Revolution According to Greenpeace

Greenpeace is positive by saying: “The Energy [R]evolution will pay off in savings and jobs”. Besides, it solves the problem of Climate Change.

Here in Spain more than 50% of young people are unemployed, a similar situation begins to show in other European areas. What we need is jobs – and green energy. Greenpeace has recently published its Energy [R]evolution explaining how leaving fossil fuels behind is good for all of us. The new report “shows that investing an annual US$1.2 trillion in new power plants up to 2050, will lead to US$1.3 trillion in fuel cost savings per year. Simply put, the investments will pay for themselves in the long-term.” Now, of course politics hasn’t shown to be much about the long-term investments, right? But the problems we are facing today: unemployment, raising poverty, global warming, the destruction of nature and whatever comes with it are problems which do need a bit of foresight.

If it’s about people and votes: this is good news because that’s what politicans get when they create jobs. But if we talk business we are in teh same old lobby story told some many times before. Now which one of the two should be more important?

The report asks: “Will we look into the eyes of our children and confess that we had the opportunity but lacked the courage, that we had the technology but lacked the vision?” Right now, that’s how it looks like because we are desperately trying to overcome Peak Oil by drilling in impossible places like the Arctic instead of realizing that it’s time to move on.

The report talks only about fossil fuels but also about facing out nuclear energy and introducing renewables.  It also “incorporates new demand and transport projections, new constraints for the oil and gas pathways and techno-economic aspects of renewable heating systems.” Would we follow the plan layed out by Greenpeace and its partners “by 2050, CO2 emissions would be more than 80% lower than in 1990.”

You can find the report here.


6 thoughts on “Revolution According to Greenpeace

  1. Tasmania is the welfare capital of Australia. There are no jobs here and everything is geared at trying to attract mining companies and businesses that will exploit this beautiful place rather than selling it to tourists as a wonderful place to holiday. We need to be helping people start small farms selling things that others want, blueberry farms…I WOULD BUY THEM…sigh…its hard to get ANYTHING through a state governments head that is conditioned (and paid) by big business and is used to taking their directions from corrupt officials and businessmen…
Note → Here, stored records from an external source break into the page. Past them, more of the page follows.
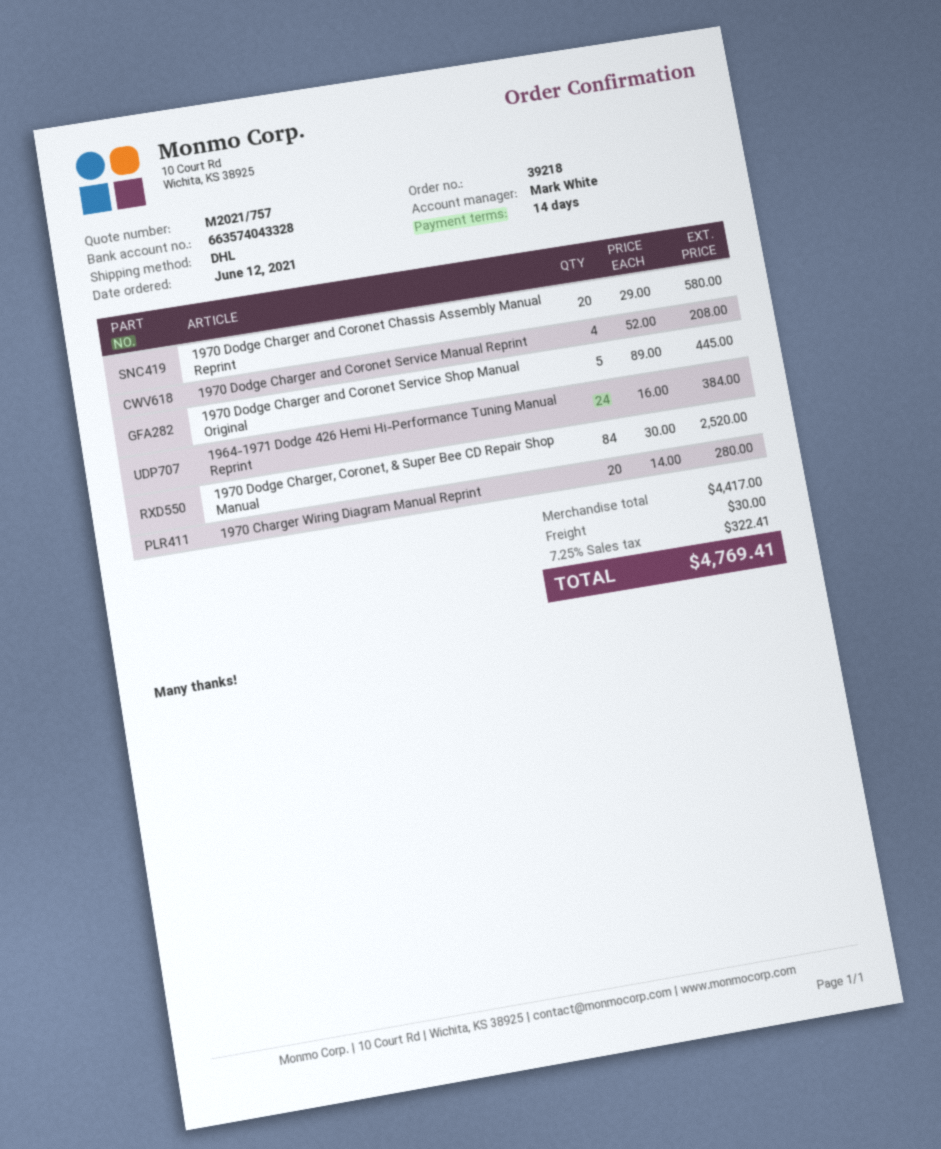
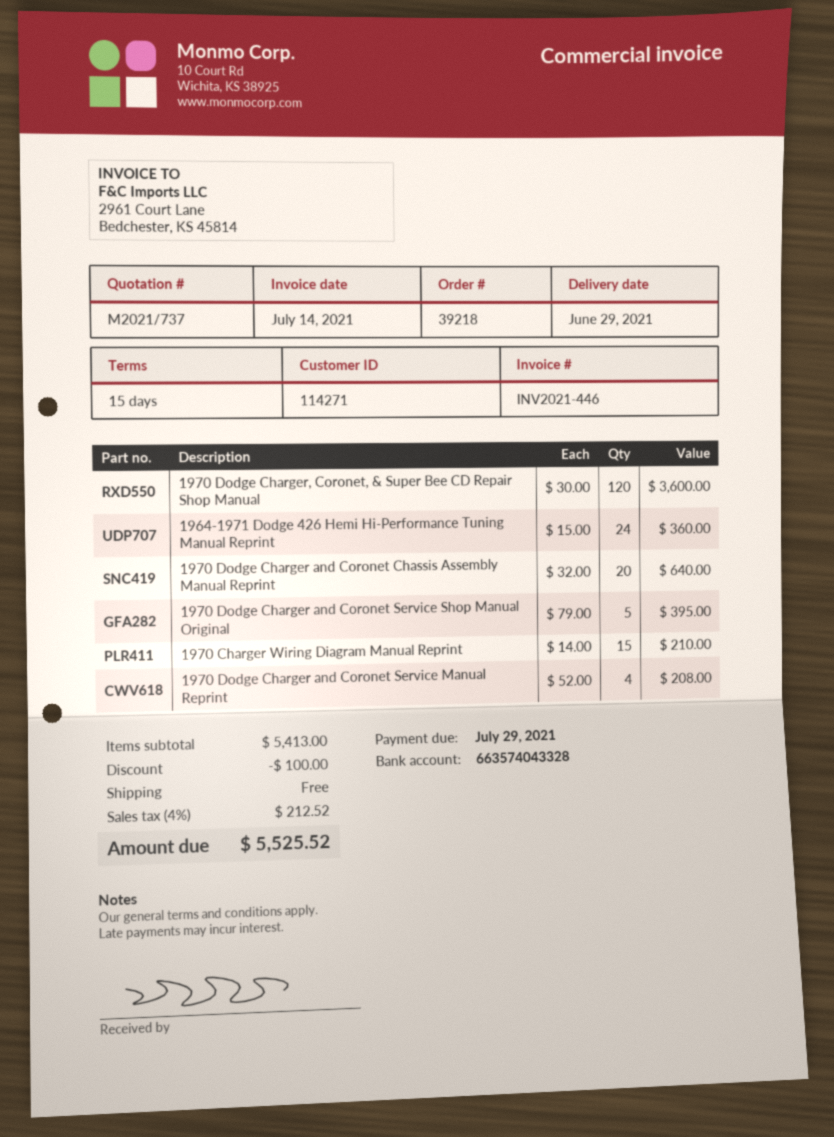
quote number: M2021/757 -> M2021/737
payment terms: 14 days -> 15 days
1970 Dodge Charger and Coronet Chassis Assembly Manual Reprint: 20 x 29.00 = 580.00 -> 20 x 32.00 = 640.00
1970 Dodge Charger and Coronet Service Shop Manual Original: 5 x 89.00 = 445.00 -> 5 x 79.00 = 395.00
1964-1971 Dodge 426 Hemi Hi-Performance Tuning Manual Reprint: 24 x 16.00 = 384.00 -> 24 x 15.00 = 360.00
1970 Dodge Charger, Coronet, & Super Bee CD Repair Shop Manual: 84 x 30.00 = 2520.00 -> 120 x 30.00 = 3600.00
1970 Charger Wiring Diagram Manual Reprint: 20 x 14.00 = 280.00 -> 15 x 14.00 = 210.00
subtotal: 4417.00 -> 5413.00
discount: none -> 100.00
shipping: 30.00 -> 0.00
tax: 7.25% = 322.41 -> 4% = 212.52
total: 4769.41 -> 5525.52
  2. Greenpeace makes an excellent point: that we need to quickly transition away from fossil fuels (petroleum, coal, uranium, gas) for environmental reasons. Their projection though that the transition process will create “23.3 million energy sector jobs in the Energy [R]evolution in 2015” assumes a lot. For example, virtually every economy in the world is almost entirely dependent on petroleum, and there is no foreseeable way for mankind to generate enough electricity to replace the many ways we now use oil. What we need to plan for is an energy-descent economy, not one with no oil, but one with much less. In this future governments, corporations, and individuals will need to plan how to use what precious little oil they have left. In a year or two, as the price of petroleum increases, these choices will be annoying but simple. We will all simply discontinue a few luxuries, or enjoy them less frequently. Later, as the price of oil increases further, our choices will become more difficult. Oil makes everything in our modern lives possible, and as its cost increases we will begin to see many things disappear that we never associated with oil. Large trucks, and imported food items like coffee and chocolate will become extinct species too. In such an economy, we will be embracing skills that our great-grandparents had: by necessity we will learn trades, creating things for ourselves rather than making them cheaply abroad. We will find ourselves learning how to grow foods, learning how to cook, learning how to communicate without electronic devices. In such an economy we cannot wait for industries, even alternative fuel industries, to create employment for us. As oil becomes a smaller part of our lives, we will need to become more resilient, as individuals and most importantly as communities. We will need to create our own livelihoods, contributing to our own happiness and health, rather than wait for a corporation to create a job that allows us to contribute to their profit. The cut-throat, profit and loss, business as we know it days relied on fossil fuels. Without oil, there is no high-impact plastic for solar panels. Without oil, we cannot transport the enormous wind turbines great distances. Instead of considering new ways to make our unsustainable lives more sustainable, we need to redesign our lives. One part of that will be supporting ourselves rather than relying on others for employment.

    • Very important observations, Rob! I think we will see very soon (let’s say in two weeks) how we have to find the solutions ourselves like you say: We will need to create our own livelihoods, contributing to our own happiness and health, rather than wait for a corporation to create a job that allows us to contribute to their profit.